Even if you don’t travel outside the UK for your courier jobs, there’s little doubt you’ll be affected indirectly, so it’s important to understand what it’s all about.
In 2015, the European Union and International Maritime Organisation issued a directive requiring ferry companies to lower the sulphur percentage in fuel from 1%, to 0.1%, with a view to decreasing their carbon footprint and, ultimately, helping to improve air quality in Europe. (The directive affected areas including the English Channel, North Sea and Baltic Sea regions.)
Because ferries had to make significant changes to their fuel systems in order to comply with these new regulations, the ferry companies were left with little choice but to pass the additional costs onto their customers.
This scenario is about to be repeated with the IMO 2020 sulphur cap, which is set to come into effect in January 2020. The global environmental regulation is designed to significantly reduce the sulphur content of fuel used by ships to no more than 0.5%.
As with the previous EU directive in 2015, ferry and ship operators have several alternatives to reach compliance, all of which are costly and the results are not entirely clear. What is clear, however, is that, once again, the costs will necessarily have to be passed on through the supply chain. The options are:
Investing in new engines or ships with dedicated technology.
Switching to a more expensive reduced sulphur fuel.
“Scrubbers” can be fitted to clean the output gasses: these are similar to a catalytic converter in a car. This system cleans the gasses generated by the engines, which enables the ships to continue burning lower grade fuel with far lower sulphur output levels. The scrubbers are retro fitted, but are extremely expensive (a cost of around €5 million per ship) and are not compatible with all vessels.

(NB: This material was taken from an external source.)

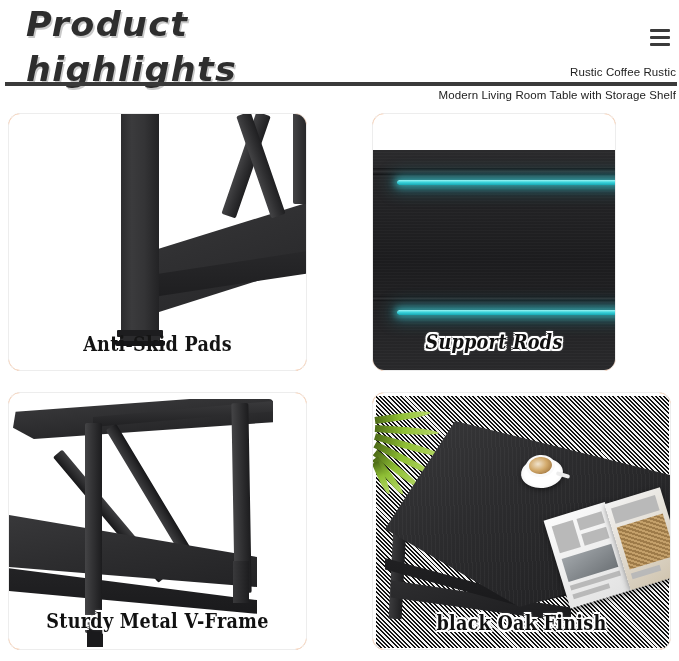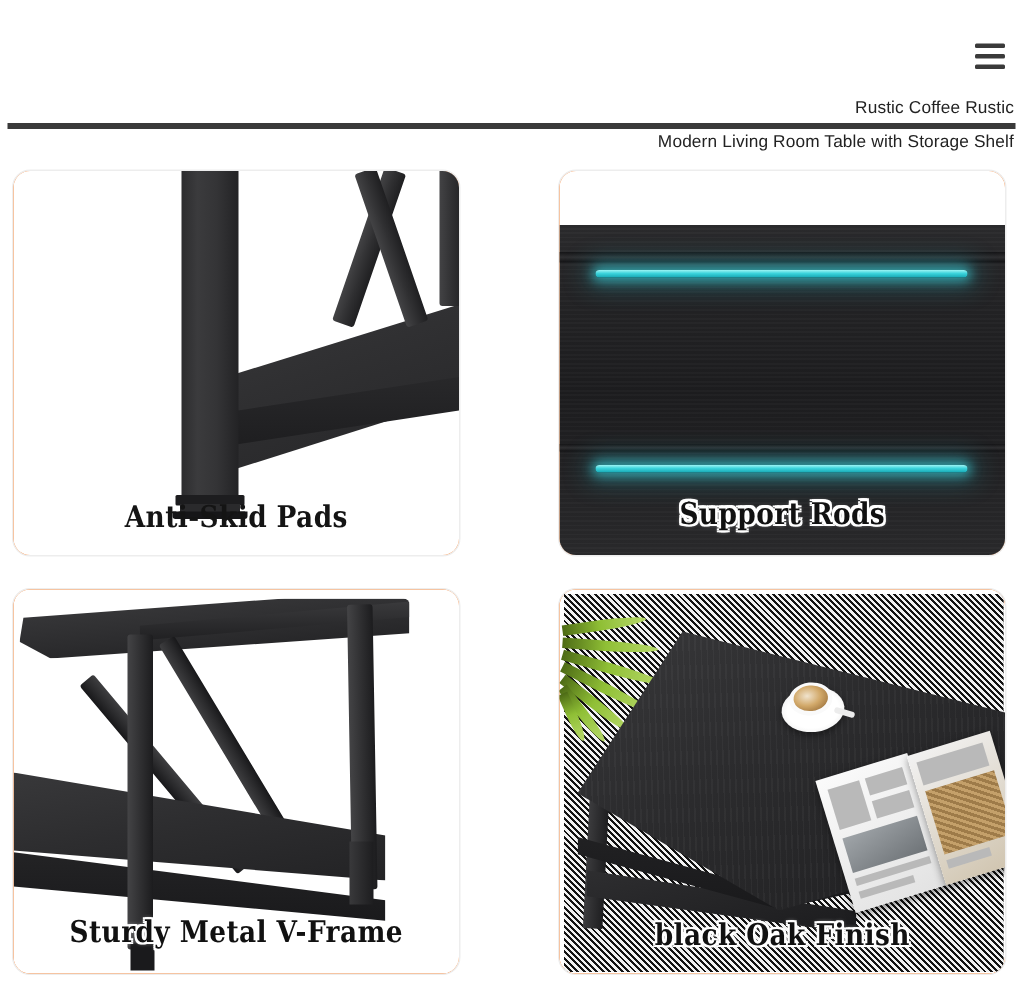"Product" div { html: none -> <div> <div>Product</div> <div>highlights</div> </div> }
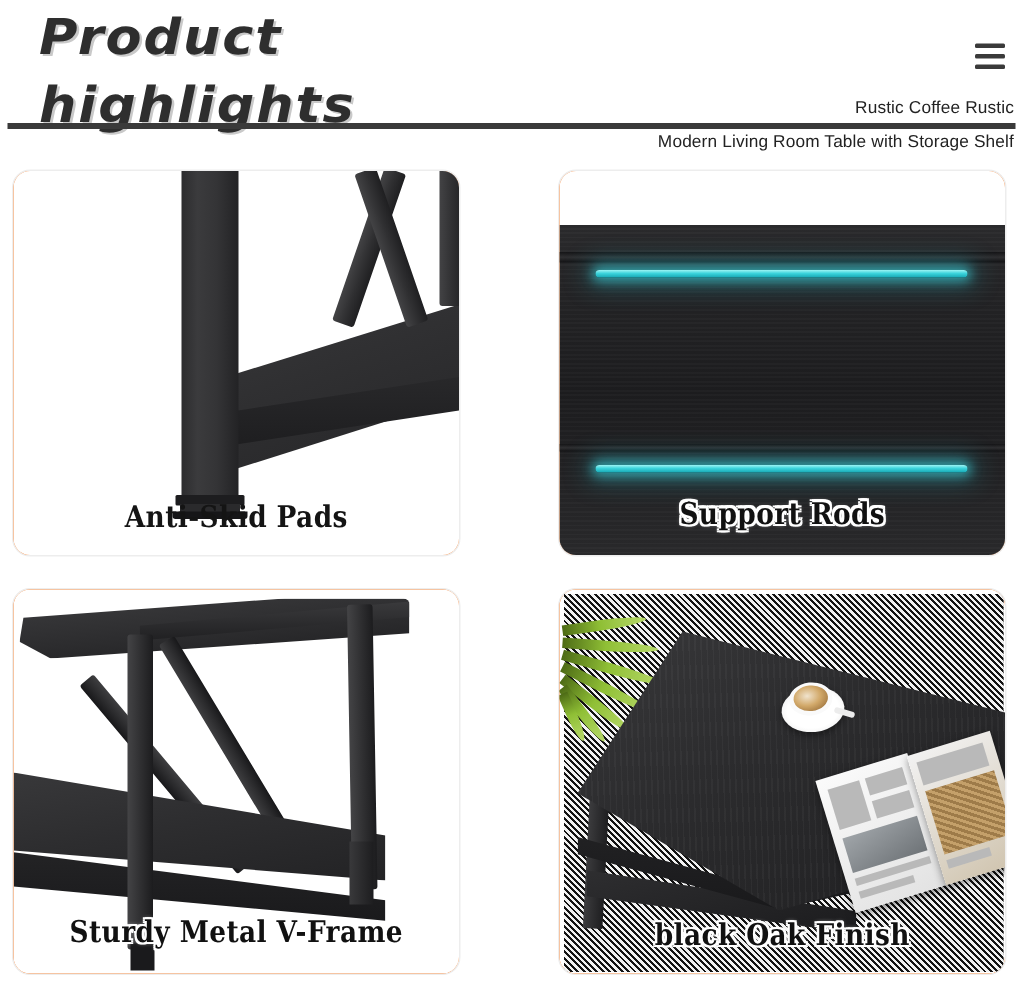"Support Rods" #panel-support { font-style: none -> italic; width: 299px -> 244px }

The final option is to burn cleaner fuel – Marine Gas Oil (MGO) instead of heavy fuel oil (equivalent of super unleaded for cars), which is much more expensive.
For anyone undertaking courier jobs, whether in the UK or beyond, this environmental regulation will have long term and far-reaching effects as shipping companies adjust their business strategies. For freight forwarders, the costs that are passed on for the transportation of goods will be reflected in their own operational practices, which will affect how they buy and manage their road capacity.